● DATA UNDER STUDY:
____

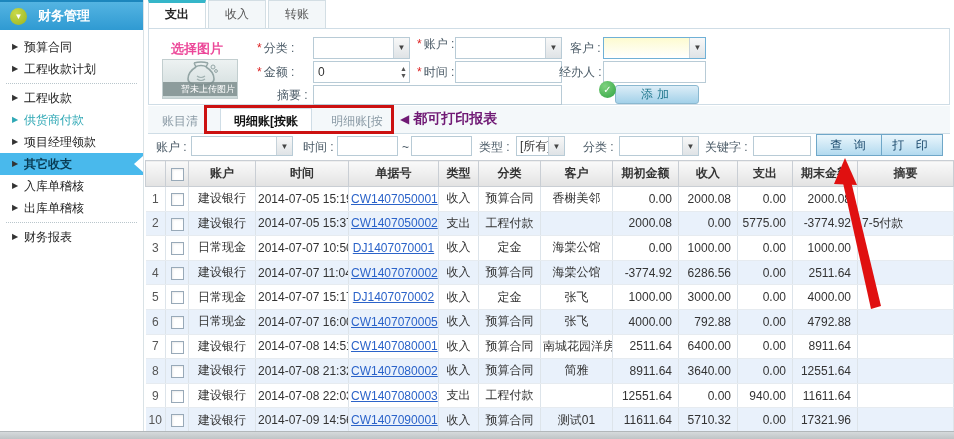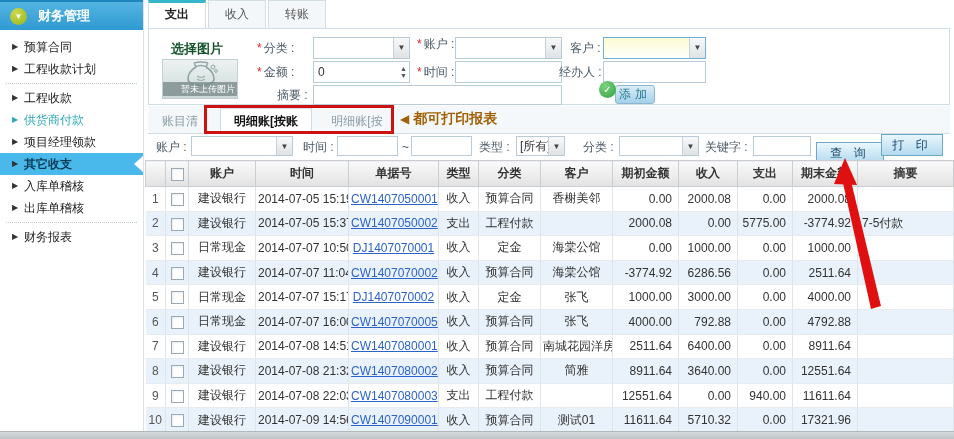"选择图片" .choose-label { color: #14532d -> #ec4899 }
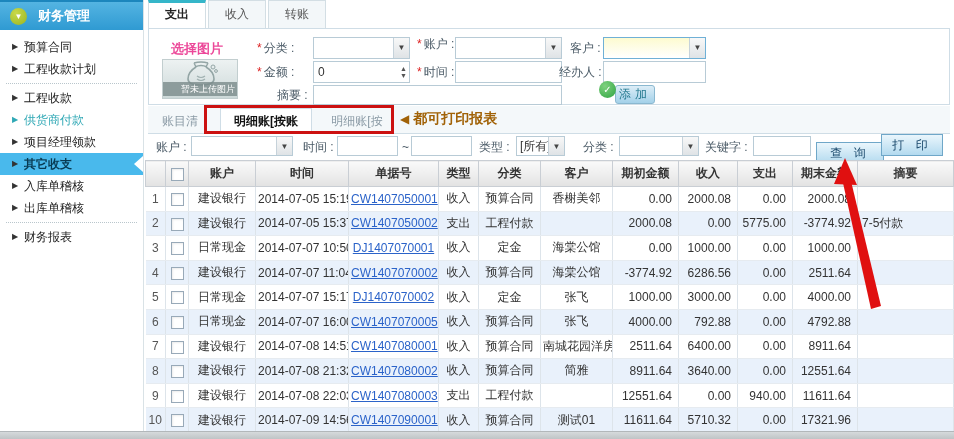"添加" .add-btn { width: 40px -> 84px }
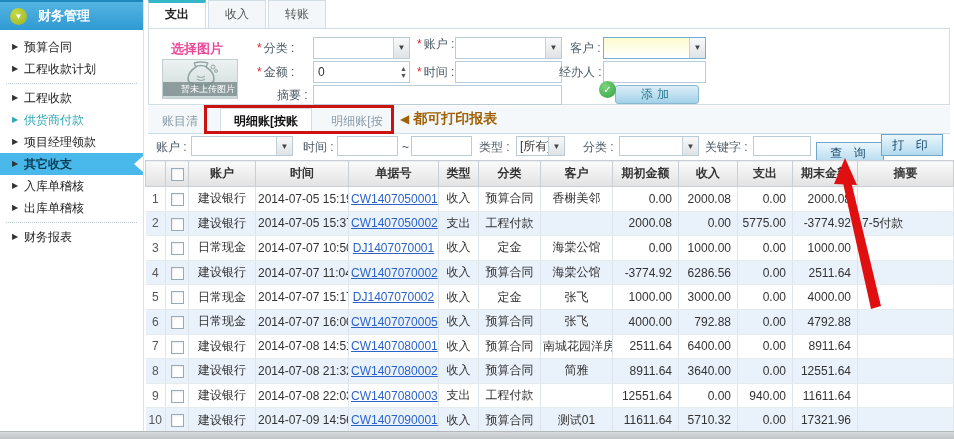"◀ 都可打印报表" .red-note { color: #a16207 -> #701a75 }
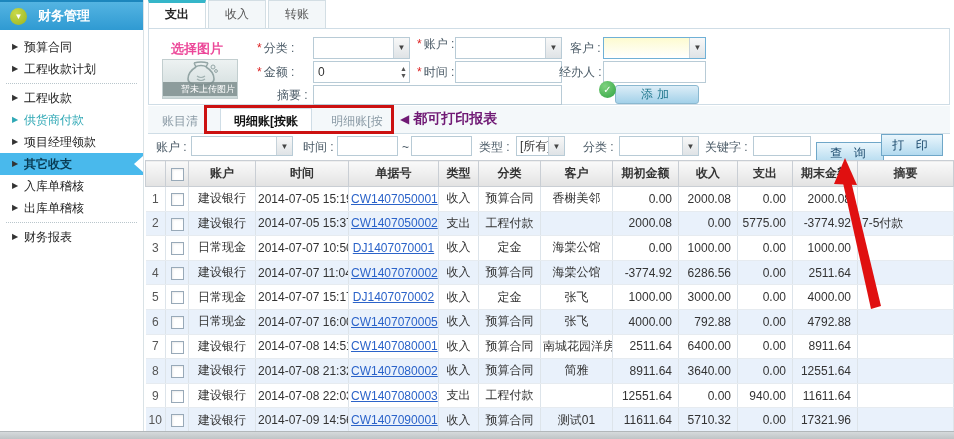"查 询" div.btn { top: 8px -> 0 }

____

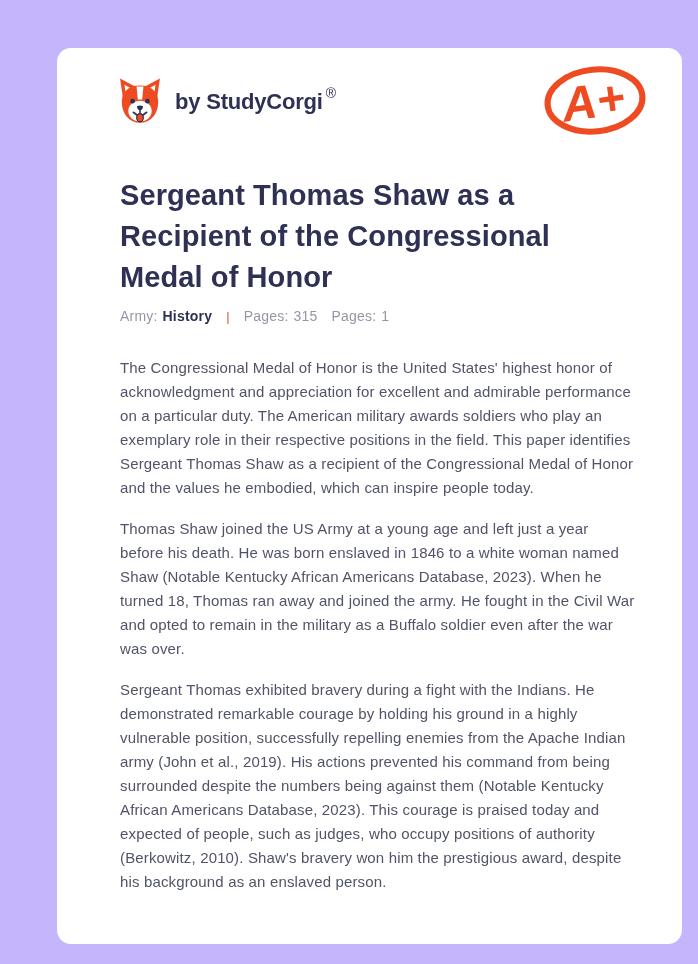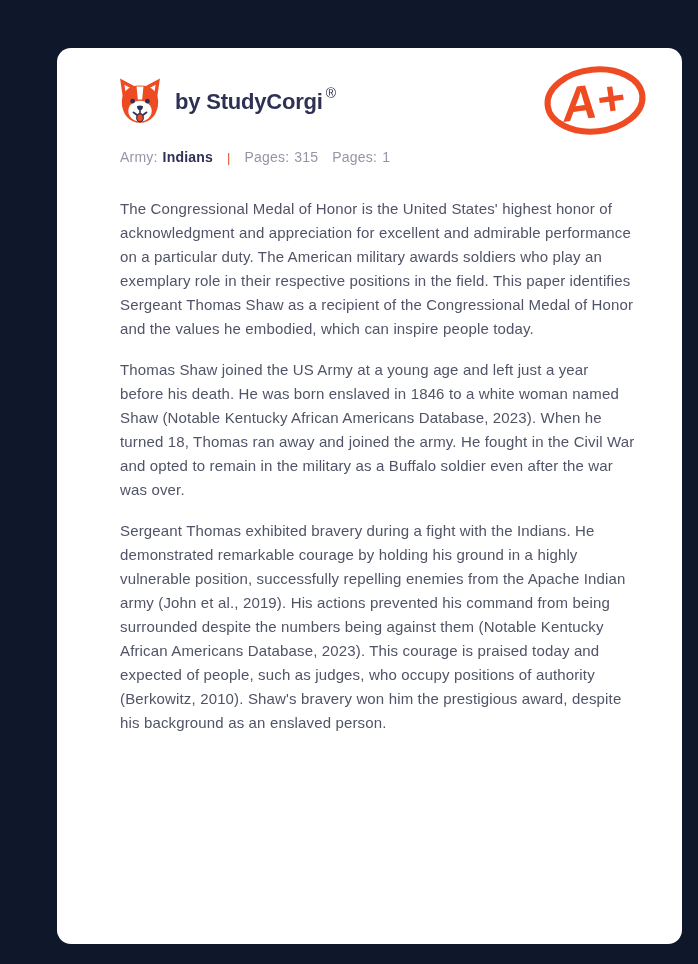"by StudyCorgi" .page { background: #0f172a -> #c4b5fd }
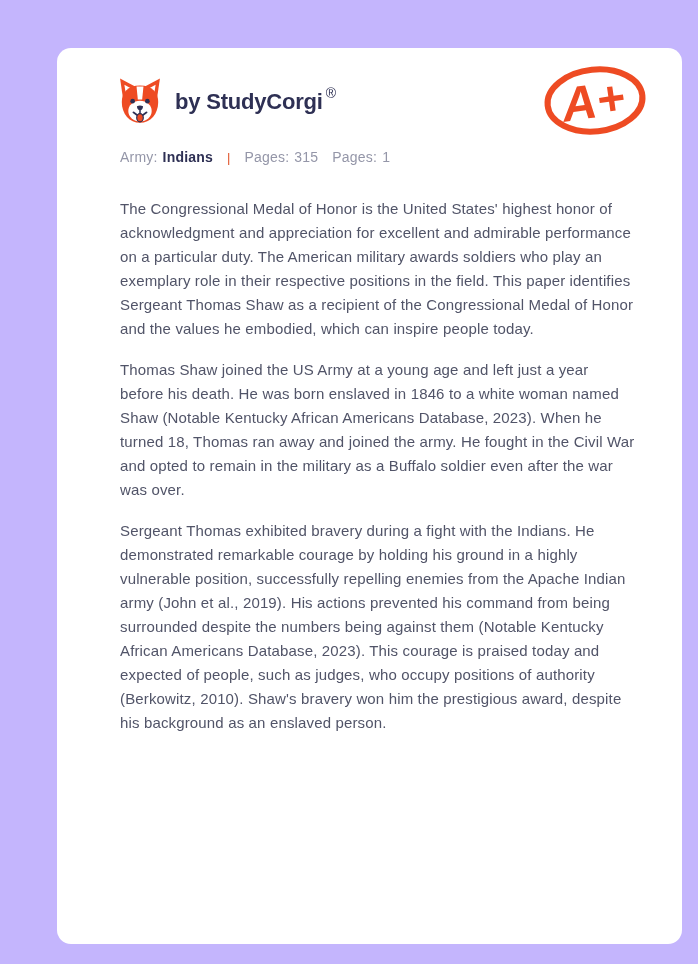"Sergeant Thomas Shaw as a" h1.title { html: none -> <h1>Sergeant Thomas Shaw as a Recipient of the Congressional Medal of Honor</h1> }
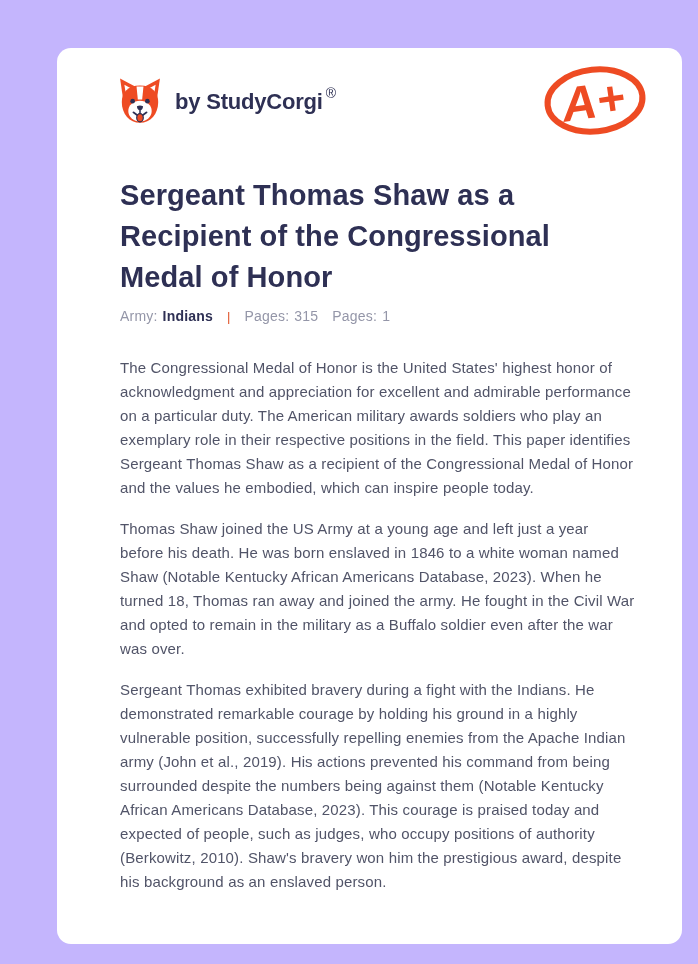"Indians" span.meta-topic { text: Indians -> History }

____

● WHAT IS BEING ASKED: Output exactly the lines above, from the line with "color: #14532d ->" to the line with "top: 8px ->", both included; skip the pictures.

● RESULT BELOW:
"选择图片" .choose-label { color: #14532d -> #ec4899 }
"添加" .add-btn { width: 40px -> 84px }
"◀ 都可打印报表" .red-note { color: #a16207 -> #701a75 }
"查 询" div.btn { top: 8px -> 0 }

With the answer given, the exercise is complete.